Cali, agosto 1 de 2026. Actualizado: sábado, agosto 1, 2026 00:22

La posesión presidencial en la capital del Valle es una oportunidad histórica para la región. Convertirla en escenario de disputas políticas es un grave error

Cuando la política pesa más que el Valle

Cuando la política pesa más que el Valle
viernes 31 de julio, 2026

La decisión del presidente electo, Abelardo De la Espriella, de posesionarse en Cali constituye uno de los mayores gestos políticos que haya recibido la ciudad por parte de un jefe de Estado.

Nunca antes un presidente de Colombia había escogido a la capital del Valle del Cauca como escenario para asumir el mando de la Nación, hecho que, por sí solo, representa un reconocimiento a una región que durante años ha reclamado una mayor presencia del Gobierno Nacional.

El simbolismo adquiere aún mayor importancia si se tiene en cuenta que el suroccidente colombiano fue uno de los territorios más afectados por el deterioro de la seguridad durante el gobierno del presidente Gustavo Petro.

Pese a la alta votación que obtuvo aquí, el Gobierno Nacional terminó abandonando a Cali, al Valle del Cauca y al Cauca frente a problemas tan sensibles como la expansión de las organizaciones criminales, el rezago en infraestructura y la profundización de la crisis del sistema de salud.

Por eso la posesión presidencial en Cali, sumada a la decisión de convertirla en una de las sedes alternas de la Presidencia de la República, abre una oportunidad que la región no puede desperdiciar.

Significa la posibilidad de acercar el Gobierno Nacional a las necesidades del suroccidente y de construir una agenda conjunta alrededor de la seguridad, las grandes obras, la competitividad y el desarrollo regional.

Lamentablemente, algunos sectores de la política vallecaucana parecen no haber entendido la dimensión de este momento y han preferido anteponer sus diferencias ideológicas y sus cálculos electorales a los intereses superiores de la región.

Anunciar que no asistirán a la posesión, promover actos paralelos o convocar movilizaciones para desconocer al nuevo presidente no constituye una muestra de compromiso con la democracia ni con el Valle del Cauca.

Constituye, por el contrario, una oportunidad perdida para construir puentes con el Gobierno Nacional.

Las diferencias políticas son legítimas y hacen parte de cualquier democracia.

Nadie está obligado a compartir las ideas del nuevo presidente, pero una cosa es ejercer una oposición responsable y otra muy distinta desaprovechar una oportunidad histórica para gestionar beneficios para el departamento simplemente porque el mandatario pertenece a una corriente política diferente.

En este punto, tanto la gobernadora Dilian Francisca Toro como el alcalde Alejandro Eder han comprendido la trascendencia del momento.

Más allá de las diferencias que puedan existir, entendieron que el deber de quienes representan a una región es trabajar con el Gobierno Nacional en beneficio de sus ciudadanos.

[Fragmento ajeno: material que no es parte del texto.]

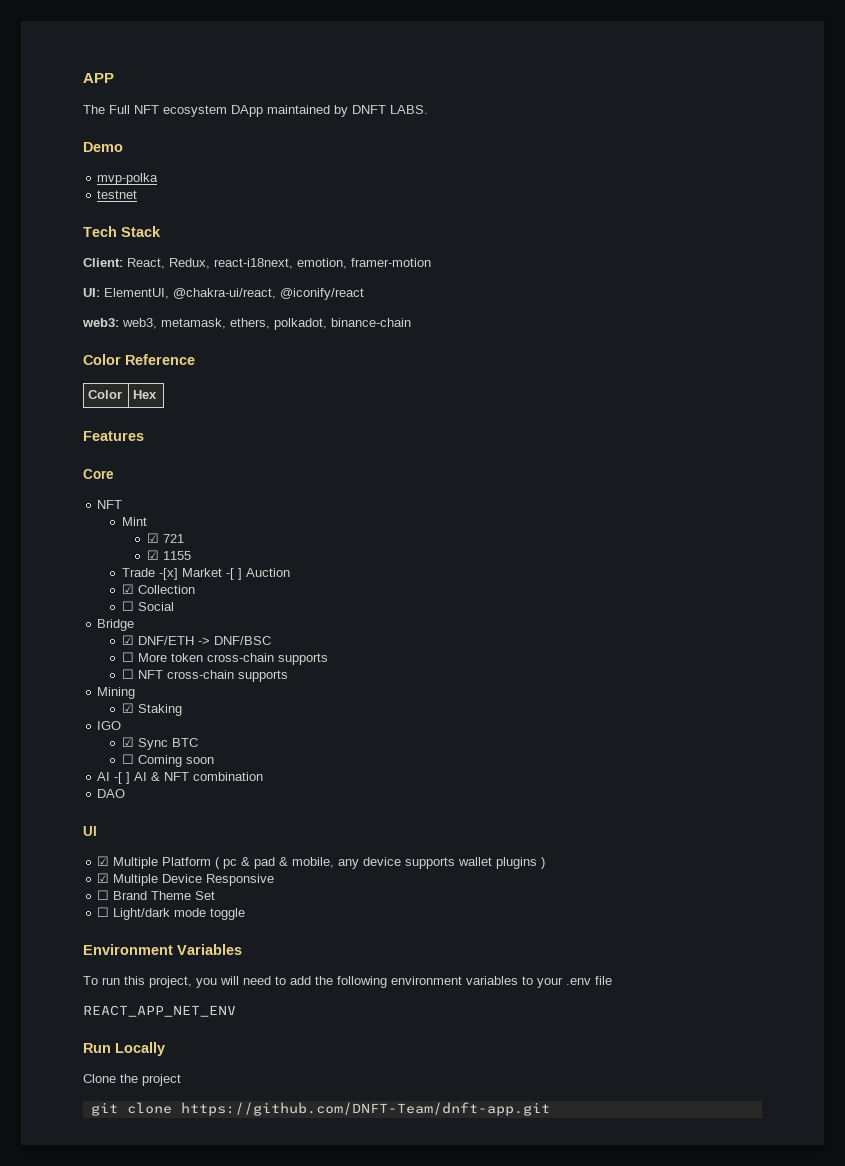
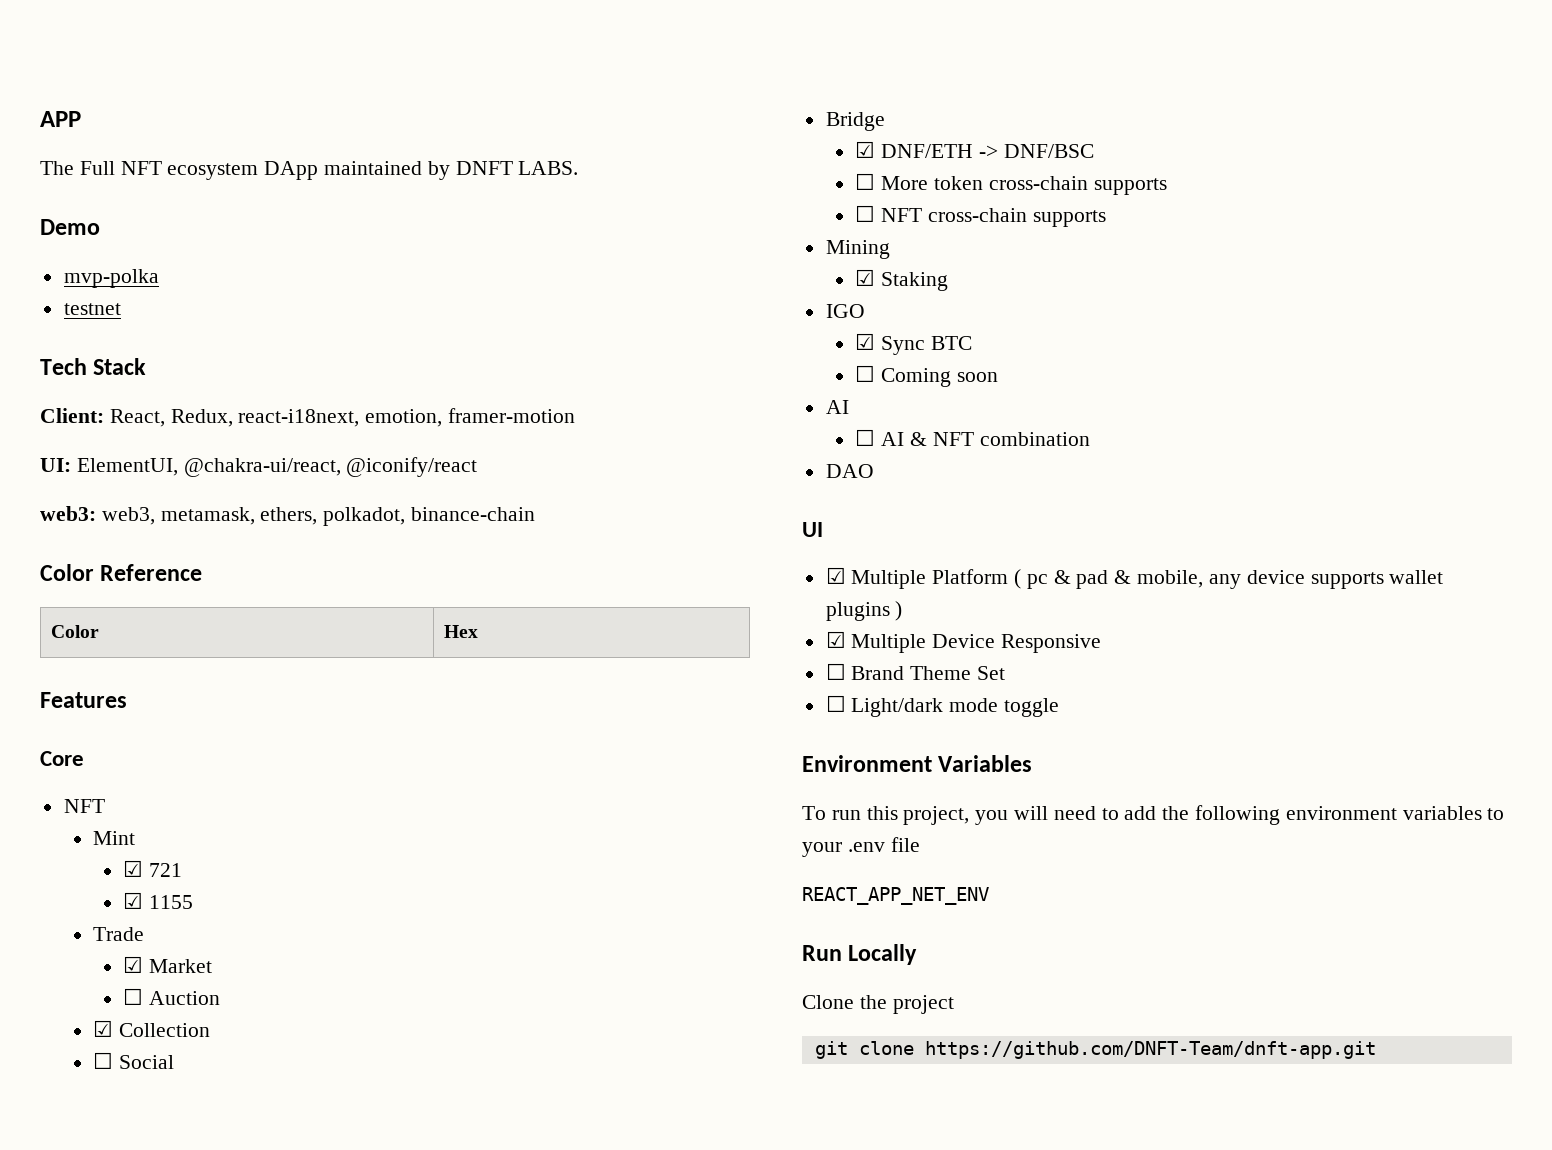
[158,568,178,580] -[x] -> [123,956,144,973] // ☑
[225,568,242,580] -[ ] -> [123,988,144,1005] // ☐
[114,772,131,784] -[ ] -> [855,429,876,446] // ☐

Ese debería ser también el comportamiento de toda la bancada vallecaucana y de los distintos sectores políticos del departamento.

El Valle del Cauca necesita unidad para afrontar sus grandes desafíos. La inseguridad, la infraestructura, el empleo, la salud y el desarrollo económico no distinguen entre ideologías.

Tampoco deberían hacerlo quienes tienen la responsabilidad de representar a esta región.